[DIRECTIONS]: Please return the lines of the data that contain "Poster".

Edit difference data
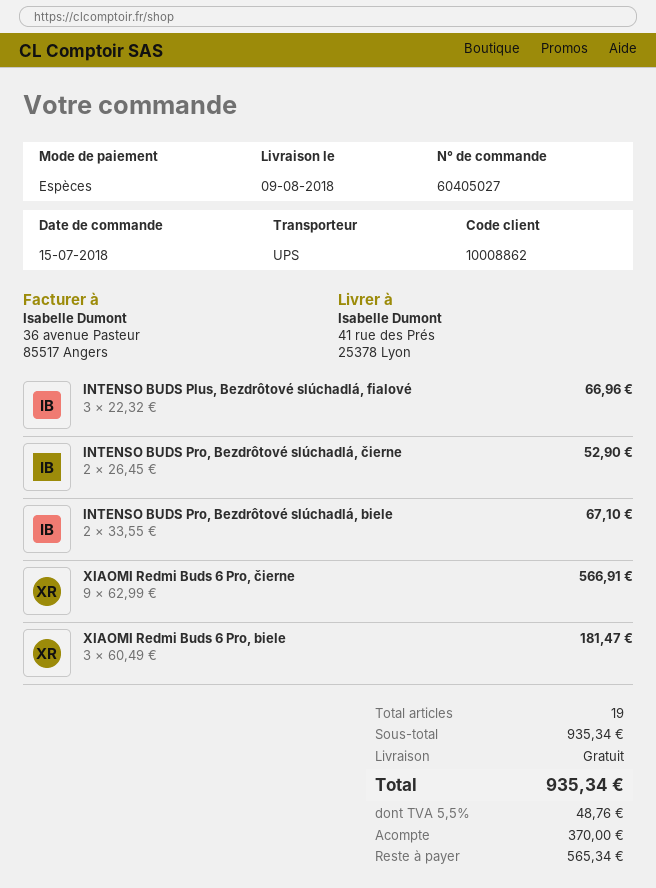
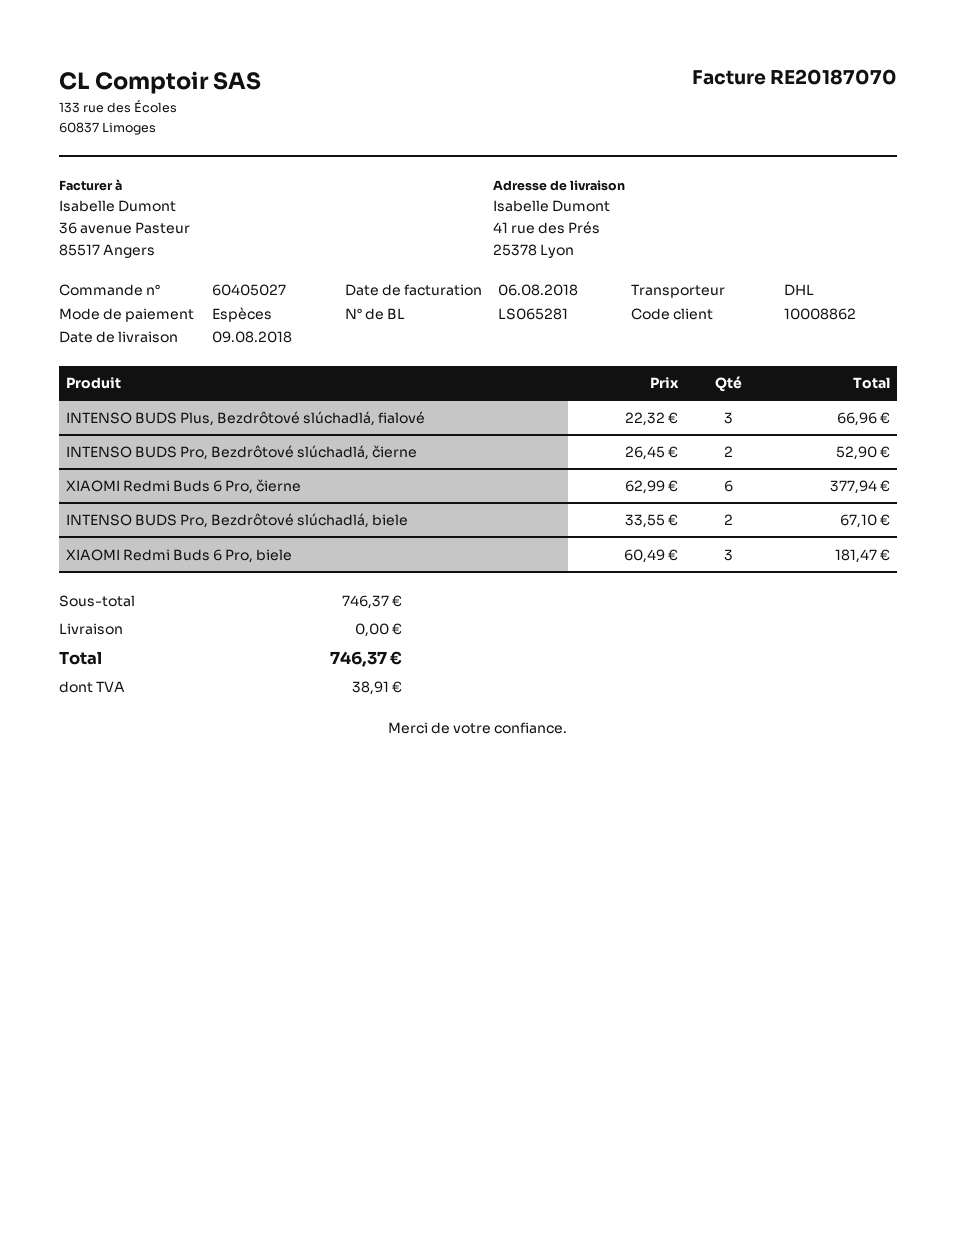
shipping method: UPS -> DHL
XIAOMI Redmi Buds 6 Pro, čierne: 9 x 62.99 = 566.91 -> 6 x 62.99 = 377.94
subtotal: 935.34 -> 746.37
tax: 48.76 -> 38.91
total: 935.34 -> 746.37

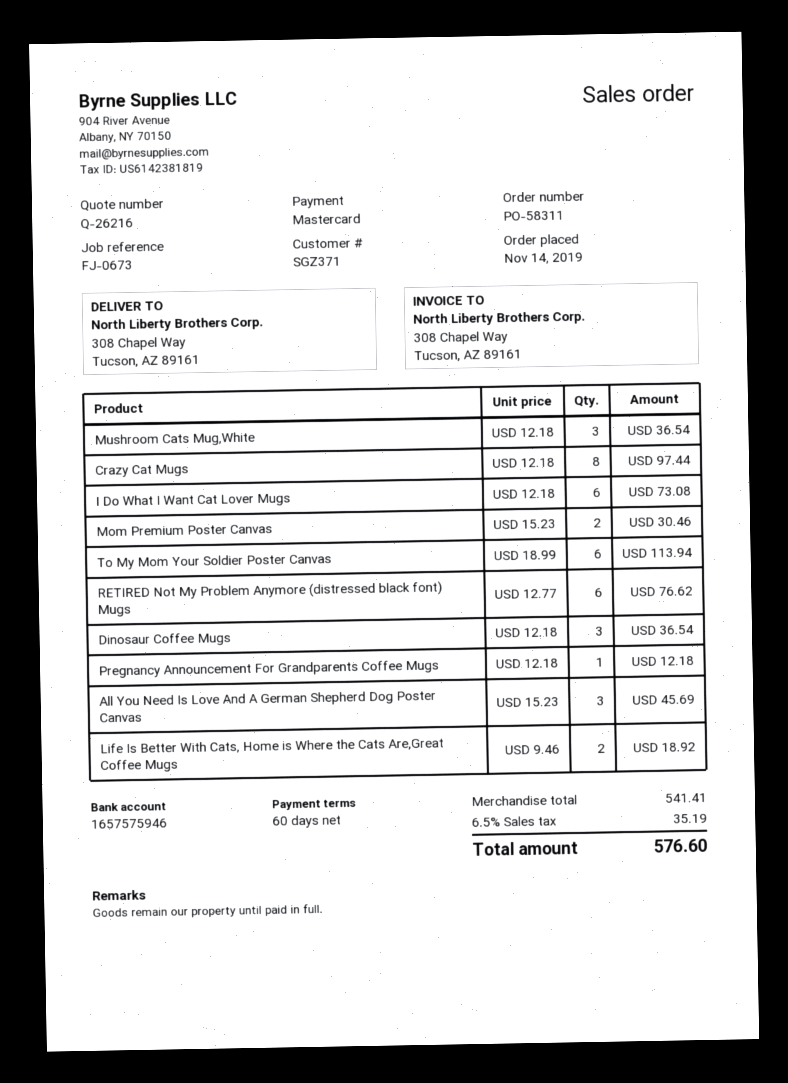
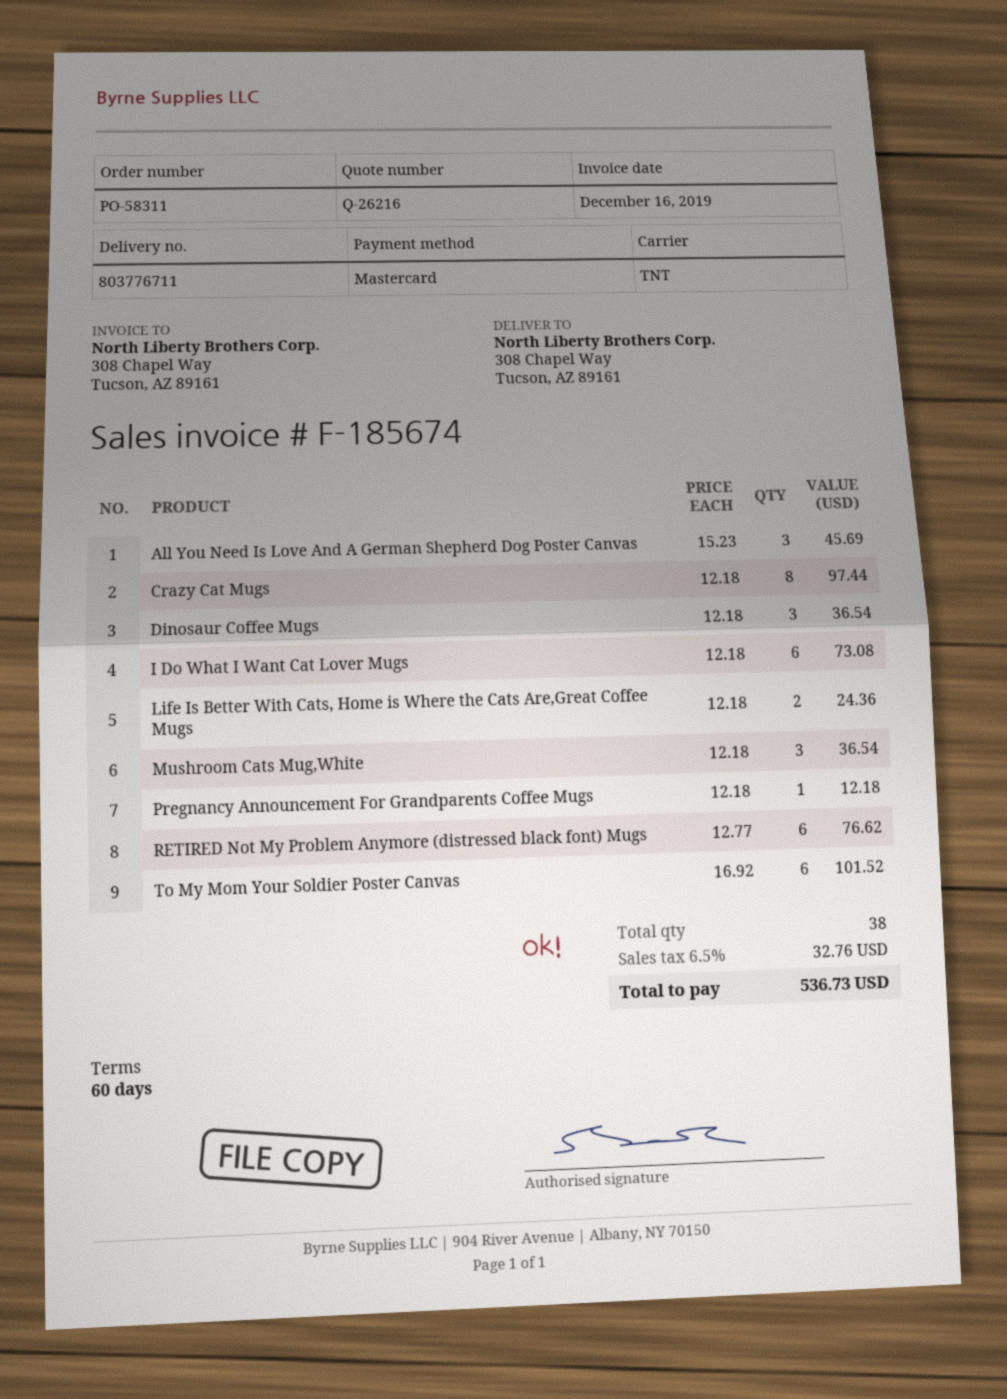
Mom Premium Poster Canvas: 2 x 15.23 = 30.46 -> none
To My Mom Your Soldier Poster Canvas: 6 x 18.99 = 113.94 -> 6 x 16.92 = 101.52
Life Is Better With Cats, Home is Where the Cats Are,Great Coffee Mugs: 2 x 9.46 = 18.92 -> 2 x 12.18 = 24.36
tax: 6.5% = 35.19 -> 6.5% = 32.76
total: 576.60 -> 536.73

[SOLUTION TO THE EXERCISE]:
Mom Premium Poster Canvas: 2 x 15.23 = 30.46 -> none
To My Mom Your Soldier Poster Canvas: 6 x 18.99 = 113.94 -> 6 x 16.92 = 101.52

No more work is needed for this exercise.